Nel caso di Ray, i chirurghi sperimentarono una nuova soluzione sviluppata da Gerald Brandacher, direttore scientifico del programma di trapianto ricostruttivo presso la Johns Hopkins School of Medicine. I ricercatori hanno isolato in laboratorio il midollo osseo e le cellule staminali delle ossa vertebrali del donatore, per iniettarne in Ray una grande quantità due settimane dopo il trapianto. Invece di un cocktail di farmaci immunosoppressori quotidiani, Ray ha bisogno solo di una pillola. “È un po ‘come rieducare il sistema immunitario”, spiega Brandacher. “Ci consente di ridurre al minimo la necessità di immunosoppressione, senza fermarla completamente.”

Ridurre al minimo i farmaci necessari dopo un trapianto è di vero interesse per le forze armate statunitensi. Gli immunosoppressori, infatti, assicurano che il corpo non attacchi un nuovo organo, ma indeboliscono il sistema immunitario e possono portare a complicazioni tossiche come l’insufficienza renale. Ridurre il numero id pillole da assumere per i veterinari con trapianti significa ridurre le complicazioni a cui andranno incontro invecchiando, una vita più semplice e dun notevole risparmio di denaro a lungo termine.
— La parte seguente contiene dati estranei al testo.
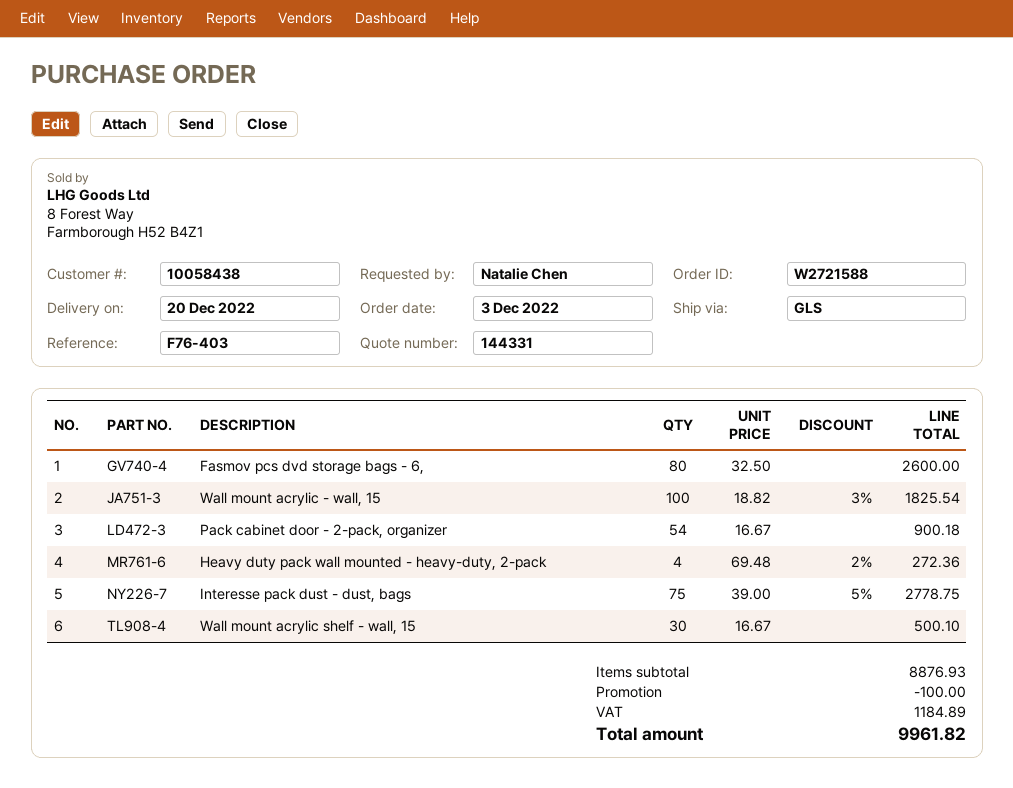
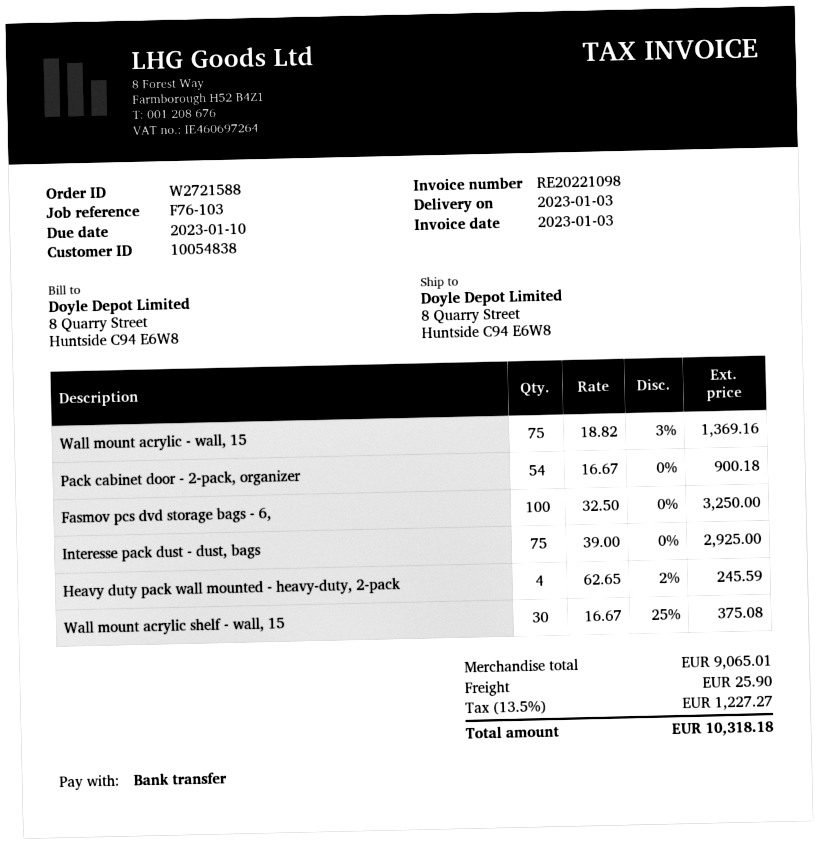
delivery date: 2022-12-20 -> 2023-01-03
customer number: 10058438 -> 10054838
reference: F76-403 -> F76-103
Fasmov pcs dvd storage bags - 6,: 80 x 32.50 = 2600.00 -> 100 x 32.50 = 3250.00
Wall mount acrylic - wall, 15: 100 x 18.82 - 3% = 1825.54 -> 75 x 18.82 - 3% = 1369.16
Heavy duty pack wall mounted - heavy-duty, 2-pack: 4 x 69.48 - 2% = 272.36 -> 4 x 62.65 - 2% = 245.59
Interesse pack dust - dust, bags: 75 x 39.00 - 5% = 2778.75 -> 75 x 39.00 = 2925.00
Wall mount acrylic shelf - wall, 15: 30 x 16.67 = 500.10 -> 30 x 16.67 - 25% = 375.08
subtotal: 8876.93 -> 9065.01
discount: 100.00 -> none
shipping: none -> 25.90
tax: 1184.89 -> 1227.27
total: 9961.82 -> 10318.18

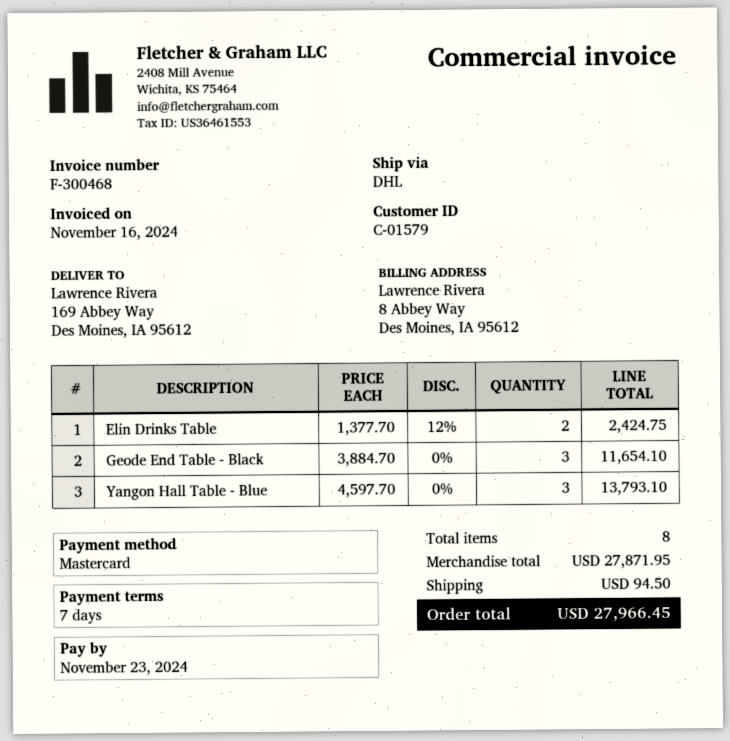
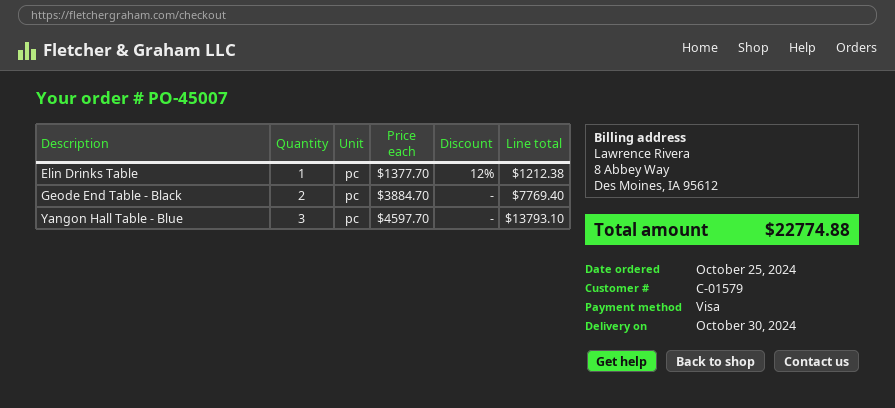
payment method: Mastercard -> Visa
Elin Drinks Table: 2 x 1377.70 - 12% = 2424.75 -> 1 x 1377.70 - 12% = 1212.38
Geode End Table - Black: 3 x 3884.70 = 11654.10 -> 2 x 3884.70 = 7769.40
shipping: 94.50 -> none
total: 27966.45 -> 22774.88

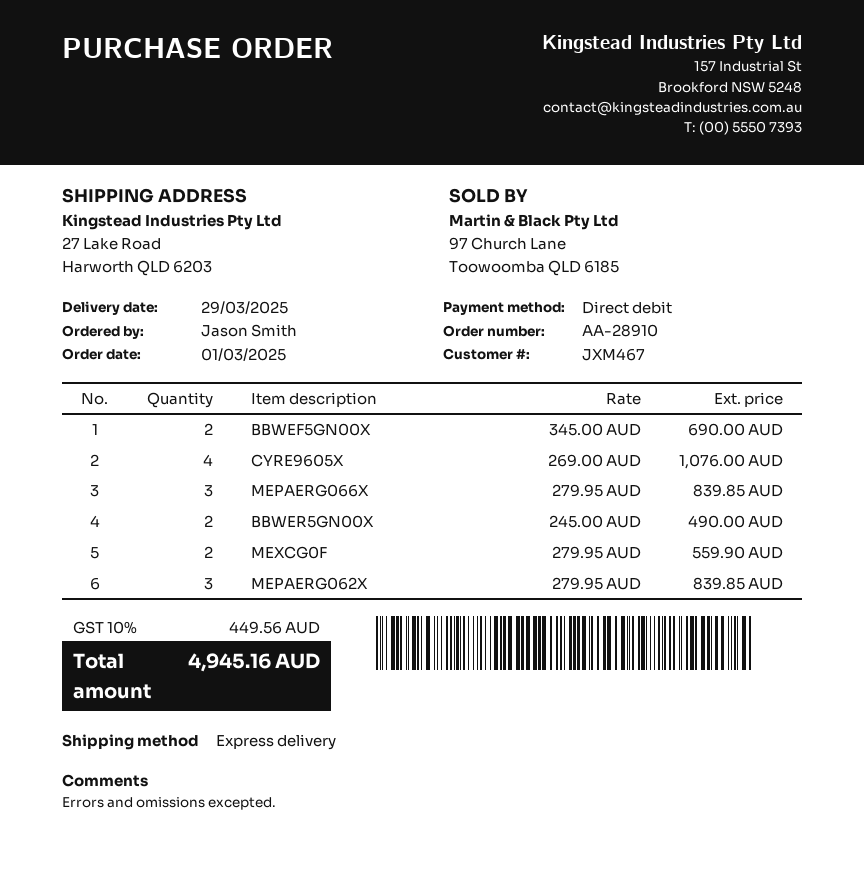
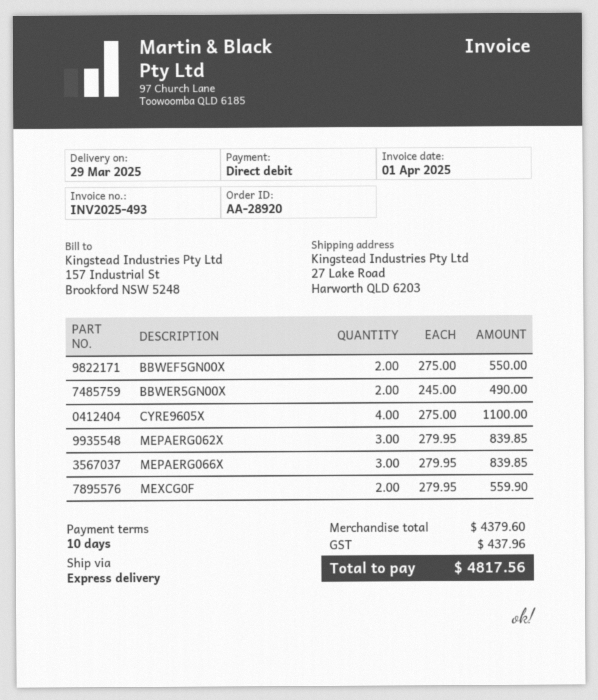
order number: AA-28910 -> AA-28920
BBWEF5GN00X: 2 x 345.00 = 690.00 -> 2 x 275.00 = 550.00
CYRE9605X: 4 x 269.00 = 1076.00 -> 4 x 275.00 = 1100.00
tax: 449.56 -> 437.96
total: 4945.16 -> 4817.56

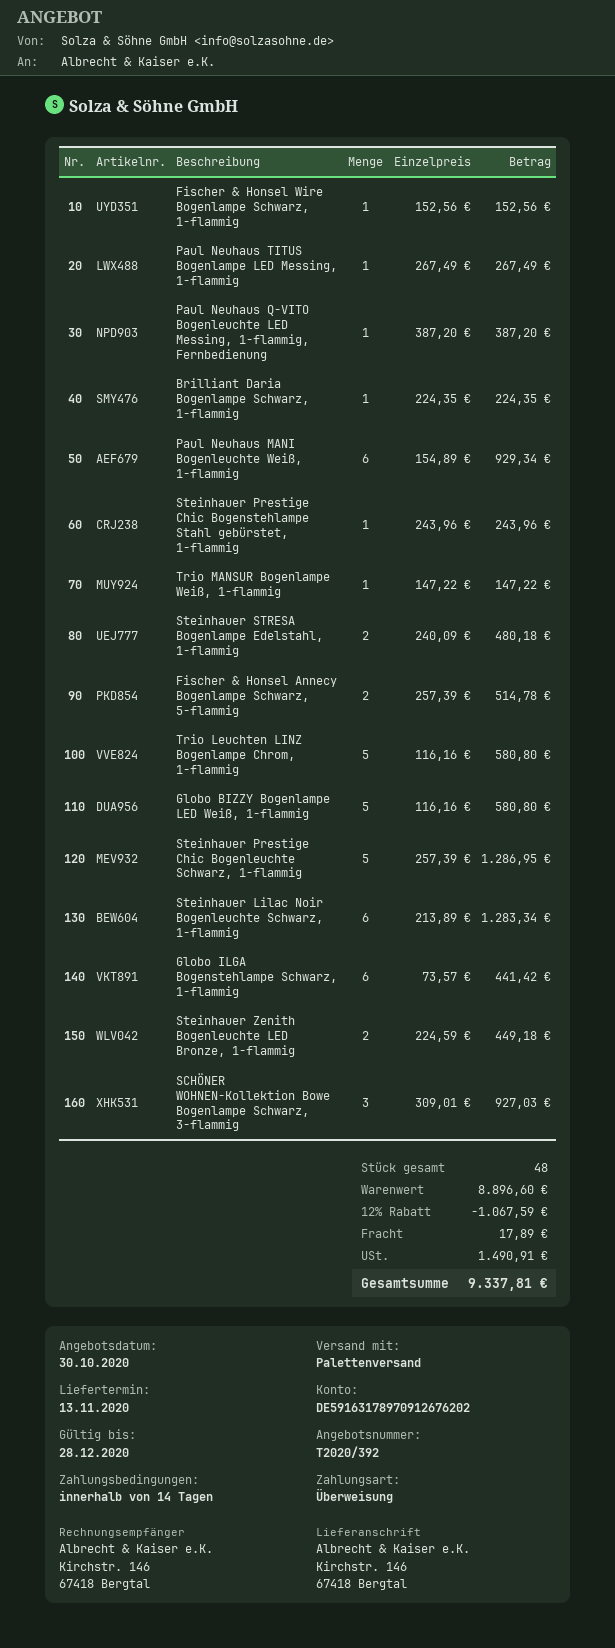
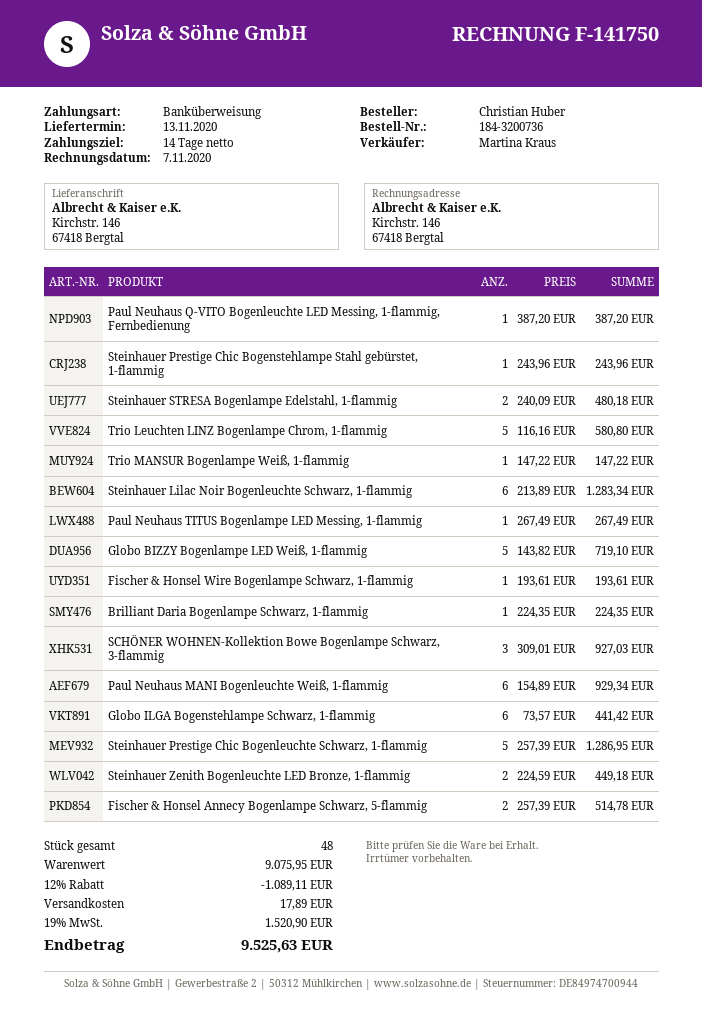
Fischer & Honsel Wire Bogenlampe Schwarz, 1-flammig: 1 x 152.56 = 152.56 -> 1 x 193.61 = 193.61
Globo BIZZY Bogenlampe LED Weiß, 1-flammig: 5 x 116.16 = 580.80 -> 5 x 143.82 = 719.10
subtotal: 8896.60 -> 9075.95
discount: 12% = 1067.59 -> 12% = 1089.11
tax: 1490.91 -> 1520.90
total: 9337.81 -> 9525.63

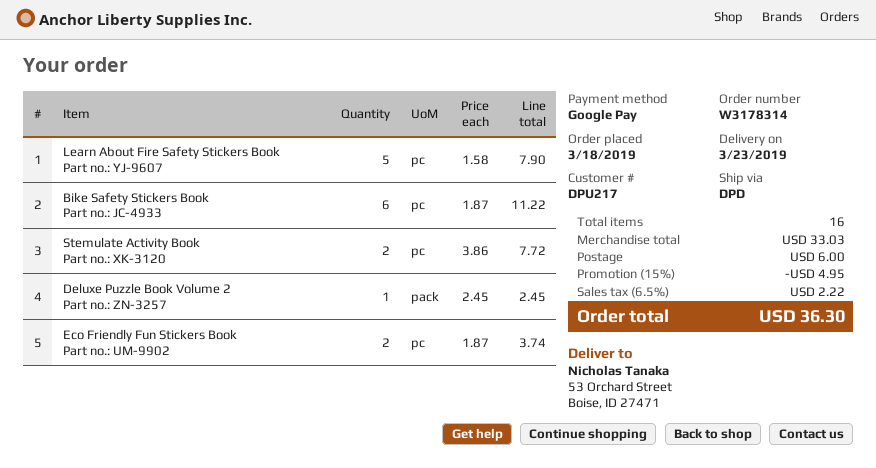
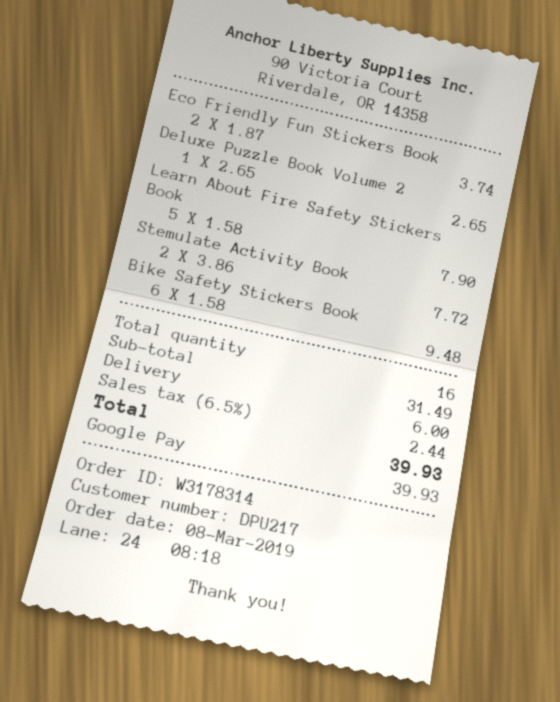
order date: 2019-03-18 -> 2019-03-08
Bike Safety Stickers Book: 6 x 1.87 = 11.22 -> 6 x 1.58 = 9.48
Deluxe Puzzle Book Volume 2: 1 x 2.45 = 2.45 -> 1 x 2.65 = 2.65
subtotal: 33.03 -> 31.49
discount: 15% = 4.95 -> none
tax: 6.5% = 2.22 -> 6.5% = 2.44
total: 36.30 -> 39.93

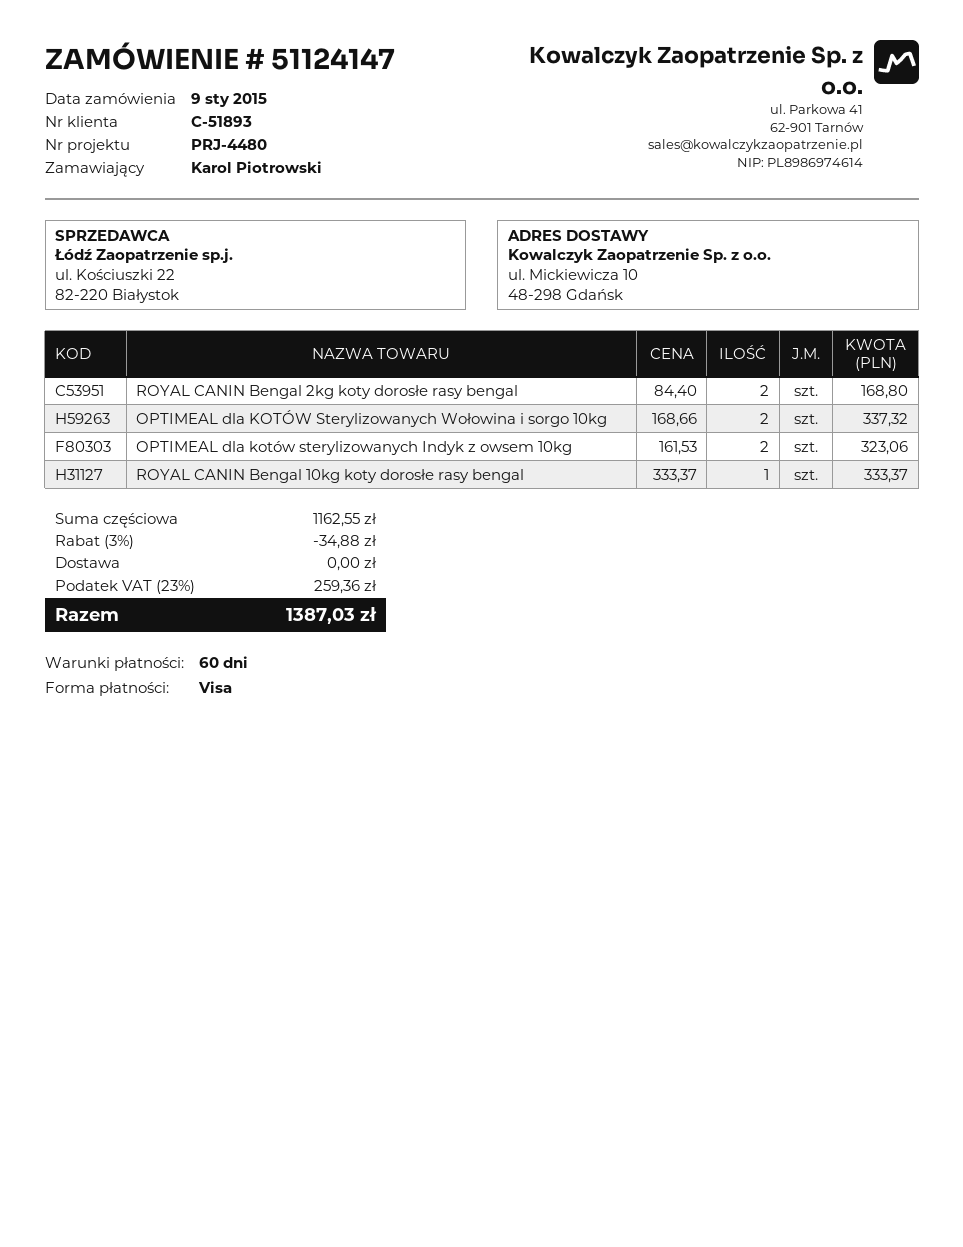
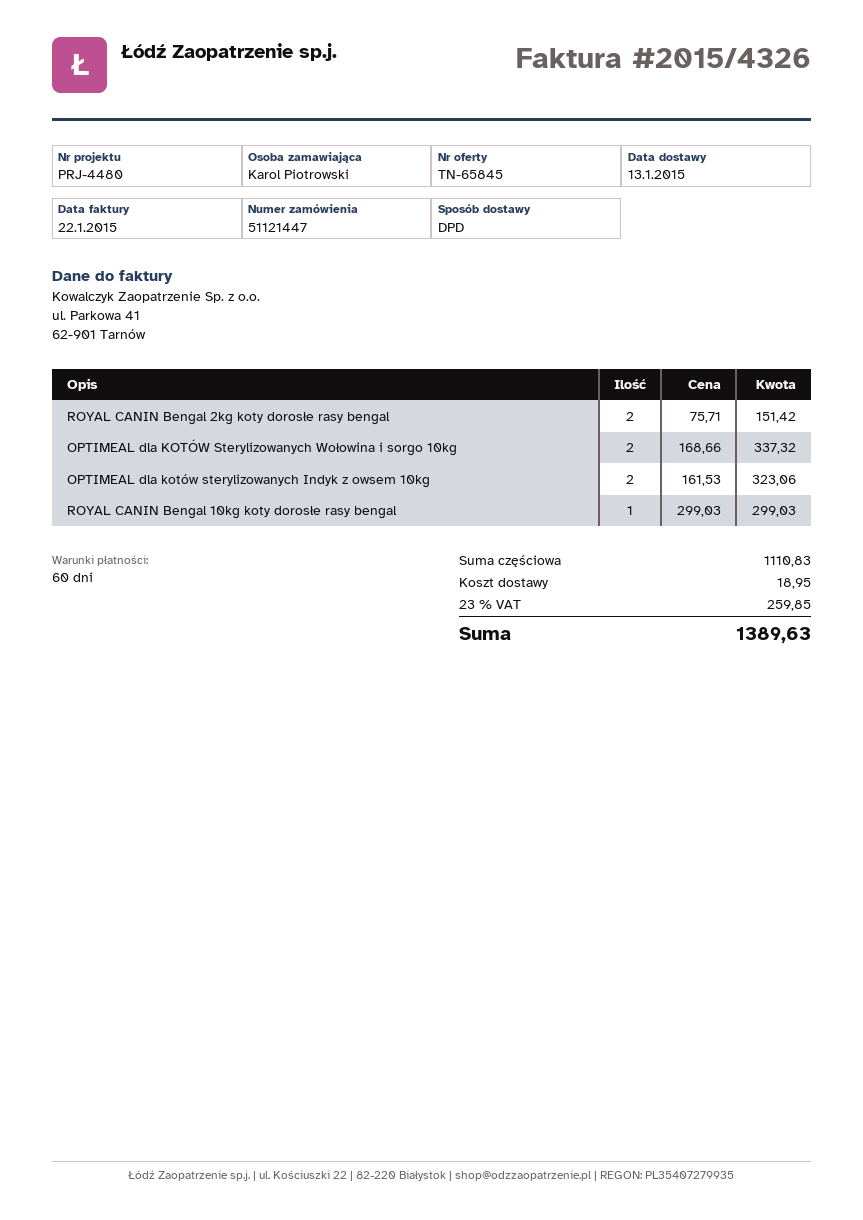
order number: 51124147 -> 51121447
ROYAL CANIN Bengal 2kg koty dorosłe rasy bengal: 2 x 84.40 = 168.80 -> 2 x 75.71 = 151.42
ROYAL CANIN Bengal 10kg koty dorosłe rasy bengal: 1 x 333.37 = 333.37 -> 1 x 299.03 = 299.03
subtotal: 1162.55 -> 1110.83
discount: 3% = 34.88 -> none
shipping: 0.00 -> 18.95
tax: 23% = 259.36 -> 23% = 259.85
total: 1387.03 -> 1389.63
“Quando sono rimasto ferito, mi sono reso conto che il mondo non è progettato per una persona nelle mie condizioni, e che mi sarei dovuto adattare al mondo,” mi ha spiegato Ray quando l’ho incontrato ad un anno dall’intervento. Mentre non nasconde le protesi alle gambe, mantiene il riserbo sul trapianto del pene. Tuttavia, quelli intorno a lui hanno riconosciuto un cambiamento. Un caro amico di Ray, uno dei pochi a sapere, lo descrive “Molto più fiducioso … grazie alla sensazione di essere di nuovo completo.”

Le terminazioni nervose del pene trapiantato hanno impiegato sei mesi prima di prendere a funzionare. Gli assoni di una cellula nervosa, i lunghi fili lungo i quali gli impulsi vengono inviati da una cellula all’altra, impiegano del tempo per crescere fino a connettersi d incontrare all’organo a cui fanno riferimento. Secondo Van der Merwe, il creatore della procedura VCA, l’efficacia del trapianto di pene è ormai dimostrata; il suo futuro dipende da questioni come chi paga e la disponibilità di donatori adeguati, oltre al dilemma sull’immunosoppressione che i militari stanno cercando di risolvere.